Five kinds of seeds to go. I’m trying to not work to exhaustion.

I have a lot else going on. Only thirteen chapters left to edit. Yes Pam, I am looking at your suggestions. Soon I will go through and fuck with the google docs. I should be done in five days with the first round. At least two to go. Shit.

Yesterday was Cirque. We had a blast. It is weird knowing that the homeschool group is probably going to be the definitive school group for my life. I have never before been involved in any learning collective for as long as four consecutive years–the longest was in graduate school. I’ve been in the homeschool group for three years now. I never went to an elementary school, junior high, high school, or college that long. Just graduate school. Graduate school kinda stretched over seven years but I took a lot of semesters off in the middle. I left without a degree and only knew the names of three people from my program.
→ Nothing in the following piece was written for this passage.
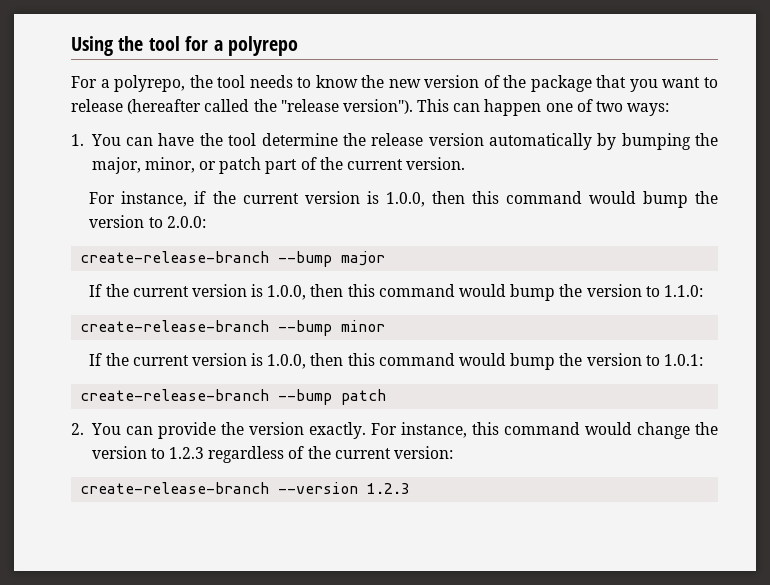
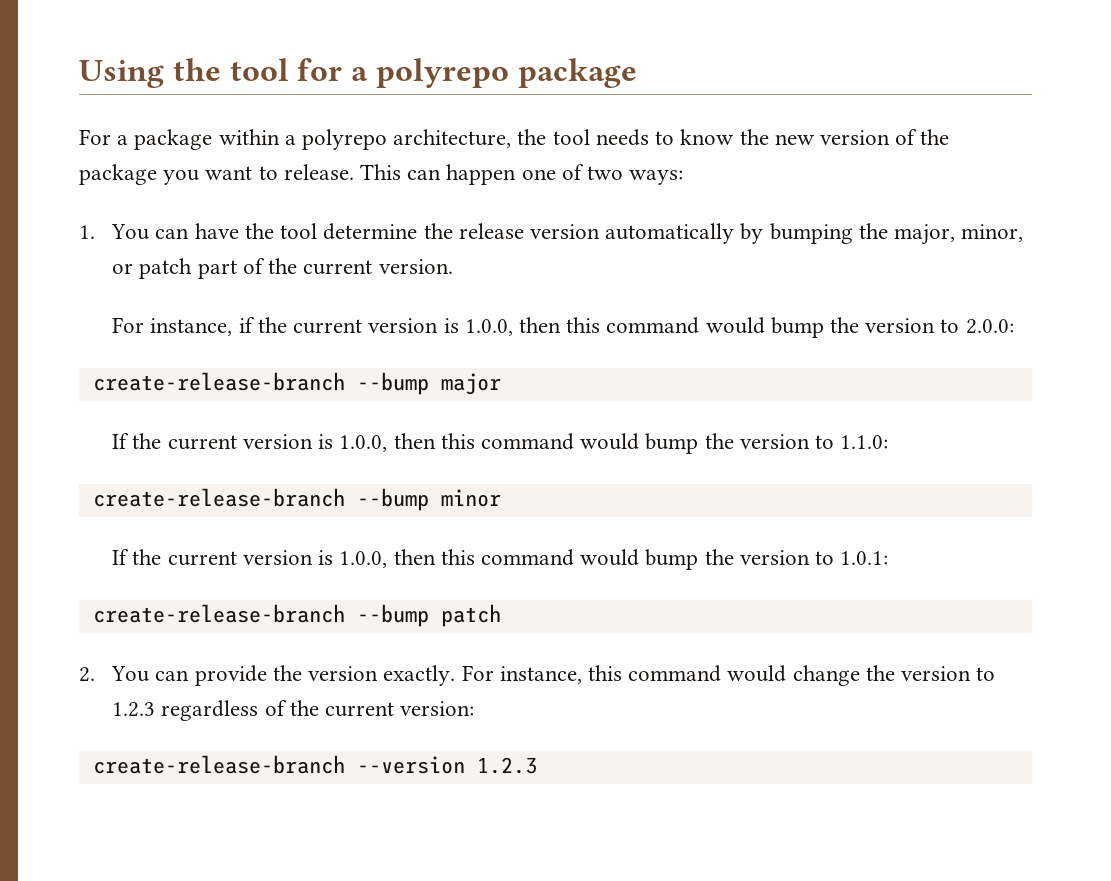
(298, 46) none -> [517,58,637,88] package
[114,75,186,92] polyrepo, -> [134,129,512,150] package within a polyrepo architecture,
[596,75,627,88] that -> (157, 174) none
[71,99,413,114] release (hereafter called the "release version"). -> [283,164,354,180] release.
Haven’t had a panic attack since the museum/swim combo. That’s been twelve days.

Usually I feel self conscious about logging them so I don’t write down every one. It’s embarrassing.  But I want to have fewer. Commenting on them increases how well I do at suppressing them.

Suppression is such a mixed bag.

Last night was one of my rare Zen moments while running. I had this really wonderful sense of calm. These are the best days of my life. I will probably never again be this happy. I will never again feel this needed and wanted. This is the peak for me.

I have 14.5 more years before I’m not very necessary any more. That scares me.

What will I have to offer the world then that will make me worth the resources I use? I’m scared.

I’ve been spending some obsessive time looking at Mint. Our net worth is blowing my mind. I keep checking it to make sure I’m not wrong and it hasn’t evaporated.

Our communal net worth will be over a million dollars by the time I’m forty. Sure, Noah makes a lot of money but I save well and invest. I’m getting really brave about investing–which also scares the shit out of me. Lately I have been twice as much in savings as I used to live on in a month. Maybe closer to three times as much if you count the 401k money I never see.

It is hard to have self discipline and say no to so many things. I “could” do them but I choose not to because I want to be able to have a future self who can do the things I want to do then.

I’m nervous. Shanna is saying she isn’t sure she wants to be away from her dad for multiple months. Hmmm. Crap. Still in negotiations. I’m mentioning Skype…

Today is pretty booked. Babysitting. A friend visiting. Then a different friend for dinner. Oof. I’m happy to use my babysitting time for a date. I should pay attention to Noah too. With all my copious spare energy. The poor guy really does get the short end of the attention stick in this house.

It’ll all work out.

It’ll all work out.

I have a lot of gratitude today. It’s just another day in paradise.